I hope all right, Amelia, thank you again for your question.
(15:11):
I'm going to take a quick little break. It's some
more of this coffee, and I'll be right back with
another of your questions. All right, y'all, I am back.
It's Bandy with Brown Ambition, and I'm here for our
third and final question from listener Cherish. What a beautiful name.
Cherish says, I enrolled in a high deductible insurance plan
so that I could get an HSA and invest the
(15:31):
money after hearing about the benefits on your interview with
the Journey to Launch couple. Oh you guys, if you
haven't listened to our interview with Journey to Launch Christina
and Aman, go back and listen to it. It's so good.
All right. Back to Cherish's question, Cherish says, but I
try to limit going to the doctor unless it's covered,
because I worry my cost will be really high since
(15:53):
I don't have a copey and I'm young, twenty eight
years old and healthy. If I want to start going
to the doctor more, but I don't want to pay
a lot. Should I switch to a healthcare plan, a
new healthcare plan? Or am I being overly cautious? I
think I'm still anxious from a time when I got
two thousand dollars bill for a simple lab test because
they send it to an out of network lab. It
(16:15):
happened to me too before, so I get it. Cherr says,
how can I know how much more I'll pay for
a high deductible health plan versus a health plan that
has a copay? And if I do switch to a
copay plan, will my HSA continue to grow? And if
I switch to a high deductible plan in the future,
can I continue contributing to it again? Alrighty, this is
(16:36):
a really cool question. I love it. Why because it
sort of brings the real world into a situation. It
brings the real world to like one of these pieces
of financial advice that's becoming more and more common. So
Christina and Ammon, they are part of this financial independence
retire early movement. So they were able to retire at
thirty nine, I believe, and they moved to Portugal and
(16:56):
it was all amazing. And one of the strategies they
talk about where they were able to invest and save
enough to retire that early was they invested heavily in
index funds, but they also opened an HSA, a health
savings account, And in order to get access to an HSA,
you have to enroll in a high deductible health care plan,
(17:19):
So you have to have a high deductible in order
to get this HSA. And the whole point of the
HSA is that you were putting pre tax dollars into
an account to set aside for your health care expenses. Because,
as we all may know, with a high deductible plan,
it means you've got to come out of pocket before
your insurance are going to pick up the tab. So
if you've got a high deductible health care plan, and
(17:39):
let's say the deductible is like five thousand dollars, you'll
want to have money set aside because you will be
on the hook for making any payments toward health care
needs before that deductible is met. So there's a bit
of risk there, right. I mean, they were young and healthy,
the same as you cherish when they when they decided
to opt in to the high deductible health care plan.
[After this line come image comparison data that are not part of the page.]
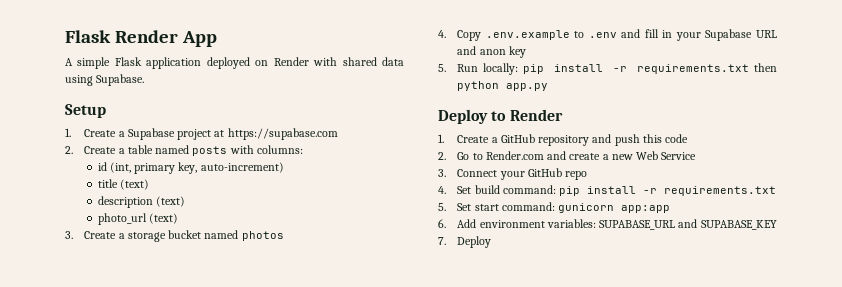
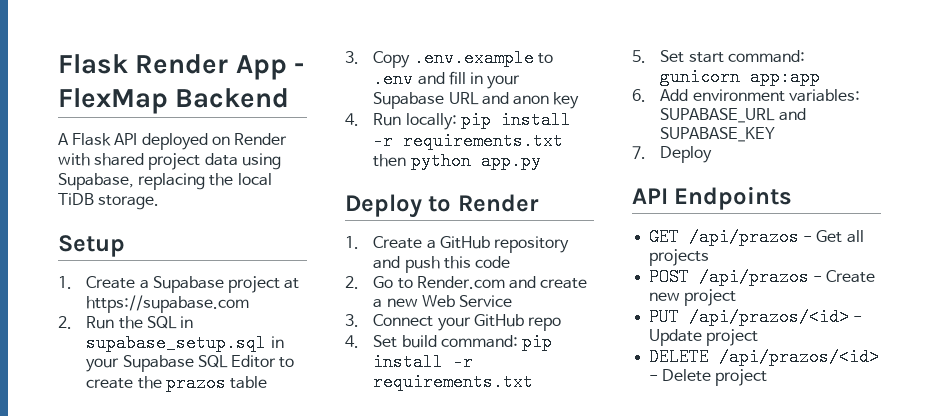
- Flask Render App
- A simple Flask application deployed on Render with shared data using Supabase.
+ Flask Render App - FlexMap Backend
+ A Flask API deployed on Render with shared project data using Supabase, replacing the local TiDB storage.
- 2. Create a table named posts with columns:
- id (int, primary key, auto-increment)
- title (text)
- description (text)
- photo_url (text)
- 3. Create a storage bucket named photos
- 4. Copy .env.example to .env and fill in your Supabase URL and anon key
+ 2. Run the SQL in supabase_setup.sql in your Supabase SQL Editor to create the prazos table
+ 3. Copy .env.example to .env and fill in your Supabase URL and anon key
- 5. Run locally: pip install -r requirements.txt then python app.py
+ 4. Run locally: pip install -r requirements.txt then python app.py
+ API Endpoints
+ GET /api/prazos - Get all projects
+ POST /api/prazos - Create new project
+ PUT /api/prazos/<id> - Update project
+ DELETE /api/prazos/<id> - Delete project

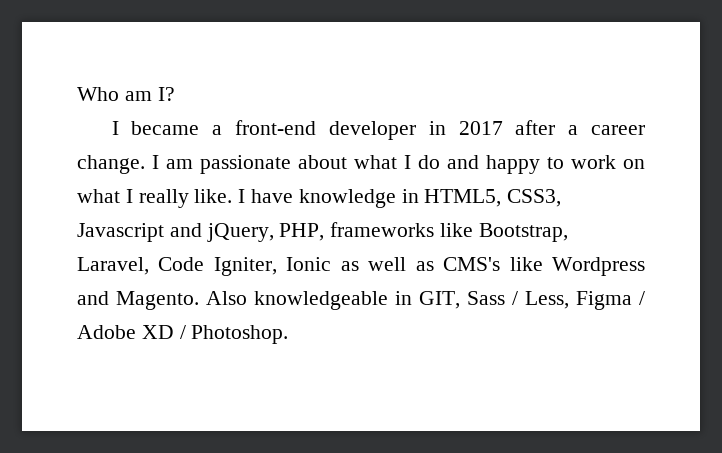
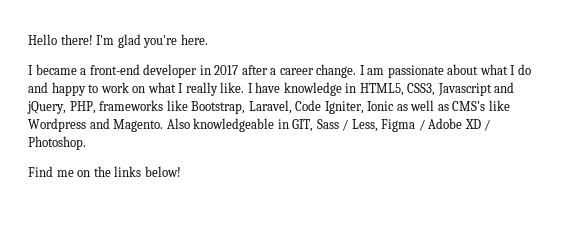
- Who am I?
+ Hello there! I'm glad you're here.
+ Find me on the links below!

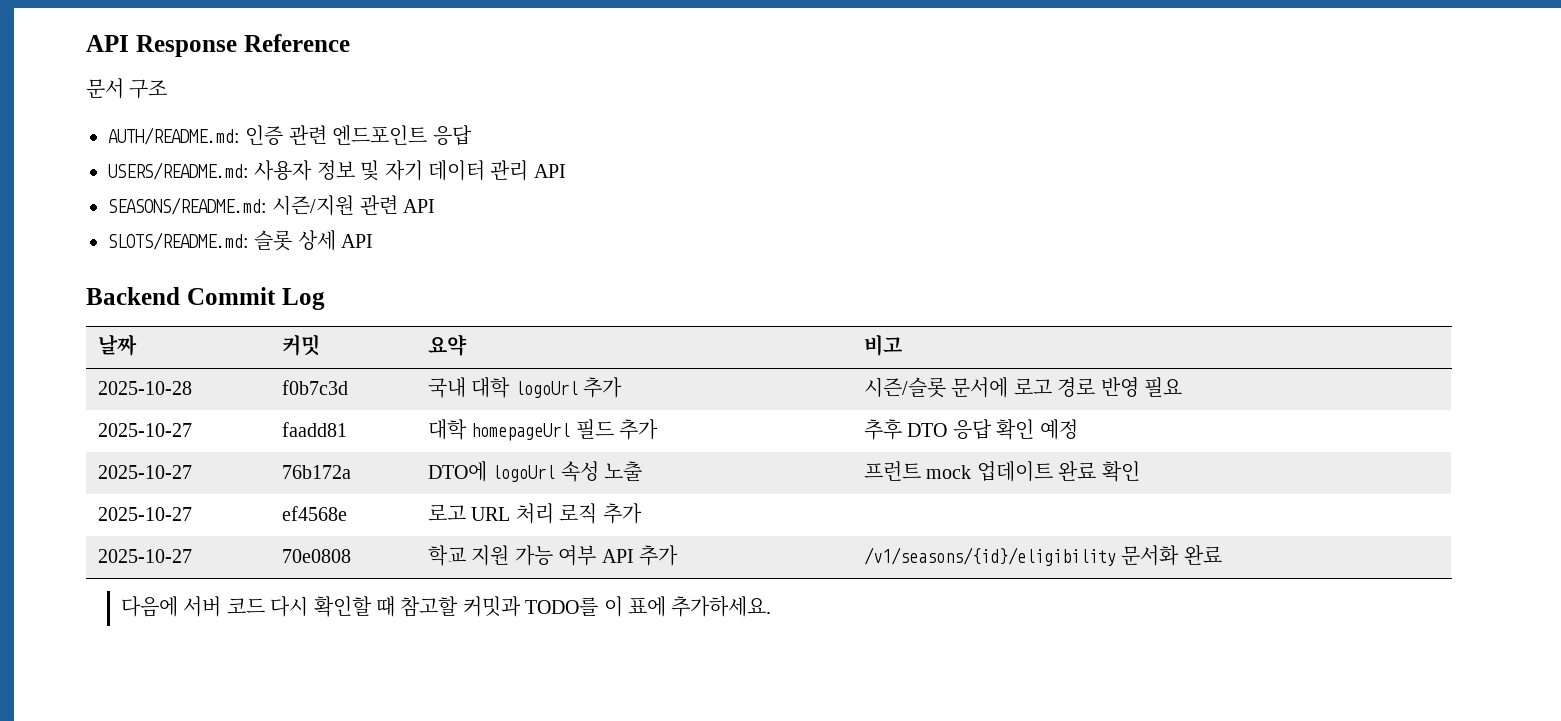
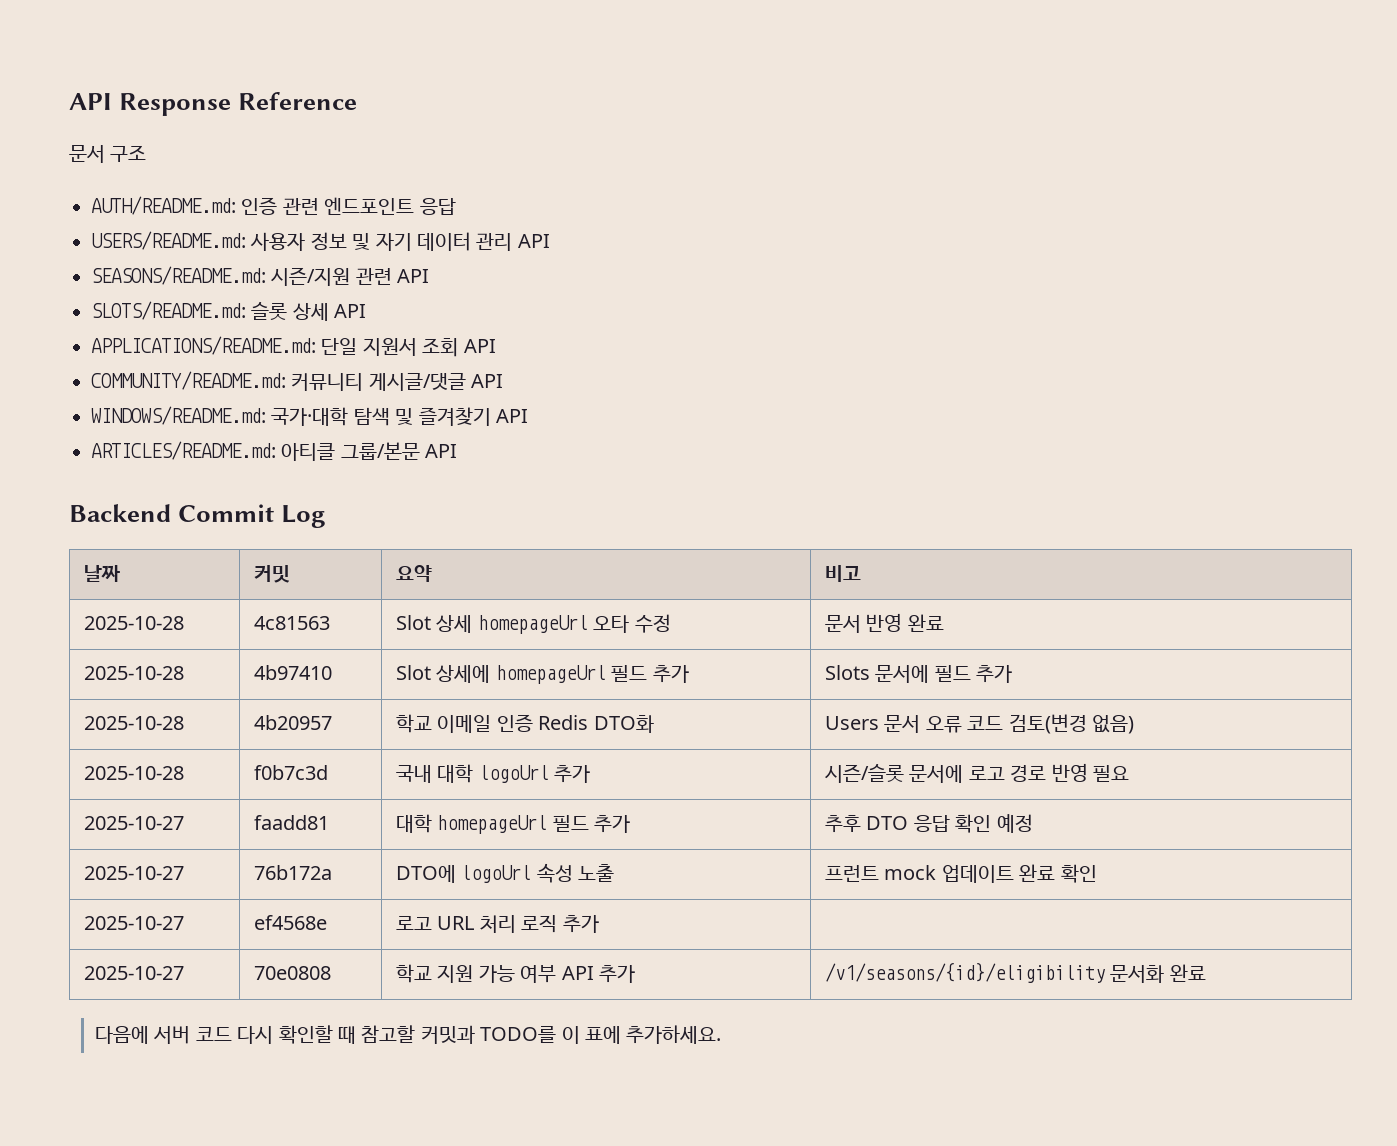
+ APPLICATIONS/README.md: 단일 지원서 조회 API
+ COMMUNITY/README.md: 커뮤니티 게시글/댓글 API
+ WINDOWS/README.md: 국가·대학 탐색 및 즐겨찾기 API
+ ARTICLES/README.md: 아티클 그룹/본문 API
+ 2025-10-28 | 4c81563 | Slot 상세 homepageUrl 오타 수정 | 문서 반영 완료
+ 2025-10-28 | 4b97410 | Slot 상세에 homepageUrl 필드 추가 | Slots 문서에 필드 추가
+ 2025-10-28 | 4b20957 | 학교 이메일 인증 Redis DTO화 | Users 문서 오류 코드 검토(변경 없음)

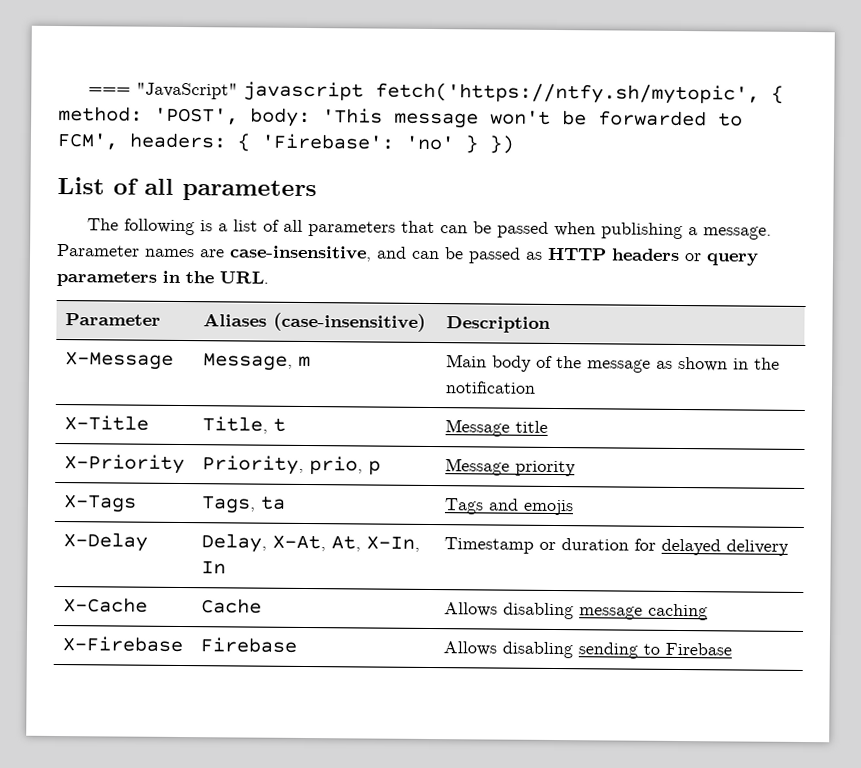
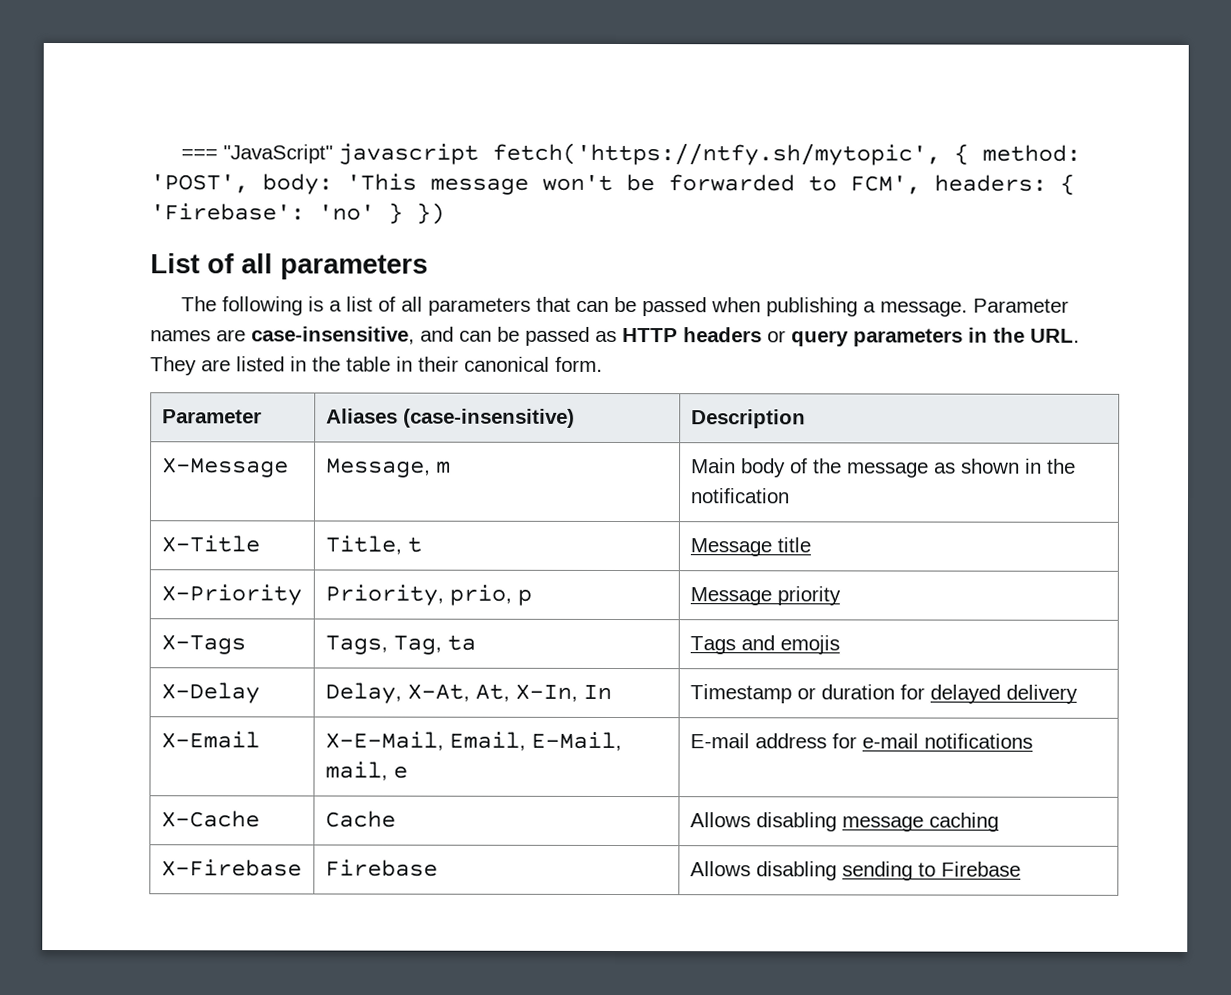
- Parameter names are case-insensitive, and can be passed as HTTP headers or query parameters in the URL.
+ Parameter names are case-insensitive, and can be passed as HTTP headers or query parameters in the URL. They are listed in the table in their canonical form.
- X-Tags | Tags, ta | Tags and emojis
+ X-Tags | Tags, Tag, ta | Tags and emojis
+ X-Email | X-E-Mail, Email, E-Mail, mail, e | E-mail address for e-mail notifications

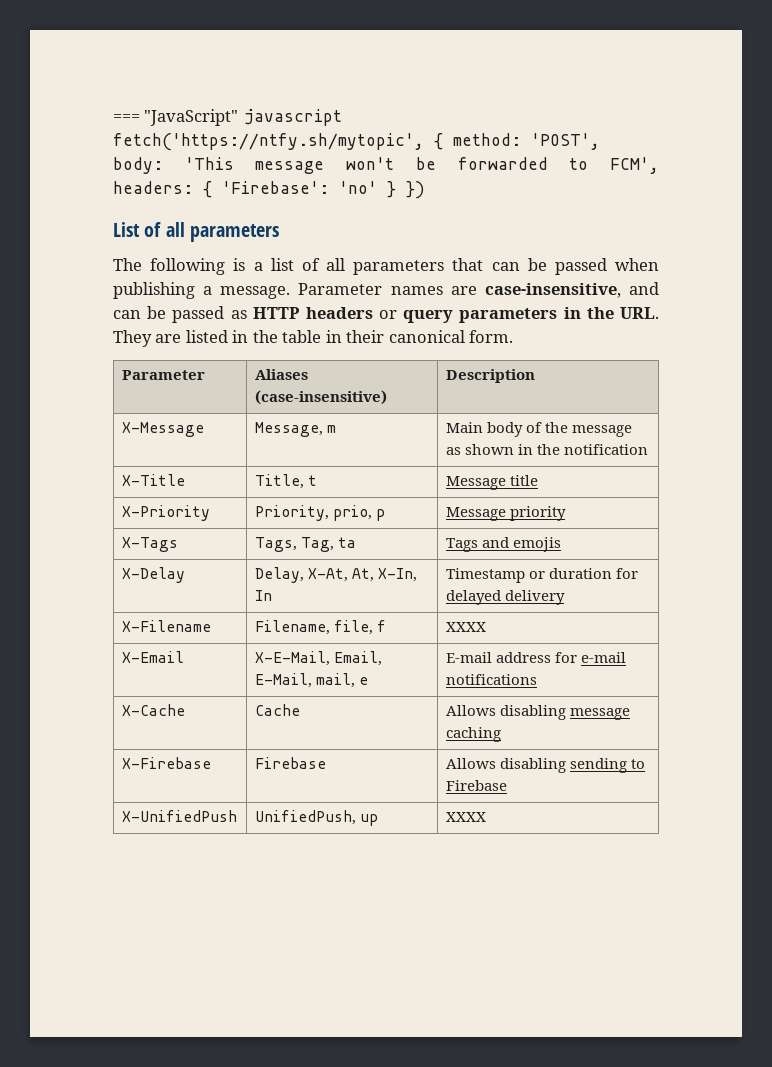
+ X-Filename | Filename, file, f | XXXX
+ X-UnifiedPush | UnifiedPush, up | XXXX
So they said, eh, probably we're not going to have
(18:01):
to go the doctor that often, and if we do,
we'll have money set aside to actually pay for that.
And when you have an HSA, what helps supercharge your
retirement savings is that you can actually invest through your HSA,
which is a cool benefit because you're putting money in
it before taxes, and then the money is growing tax
(18:22):
free while you're investing. And then the third and what
they why they call it a triple tax benefit, is
that you can withdraw that money tax free so long
as you're using it for medical expenses. So it is
a great tool that you potentially could use to invest
for retirement, especially because when we retire, you know we're
going to be older, you may have more health care concerns,
(18:42):
and then you'll actually have a pot of money through
HSA that you can withdraw and use for those those
healthcare expenses in retirement. So it sounds like a good idea, right,
sounds solid. But here's where Cherish's questions interesting because the
fact of the matter is that when you enroll in
a high deductible insurance plan, you have to pay more
out of pocket along the way, and you may actually
(19:03):
not have the funds to cover those kinds of expenses.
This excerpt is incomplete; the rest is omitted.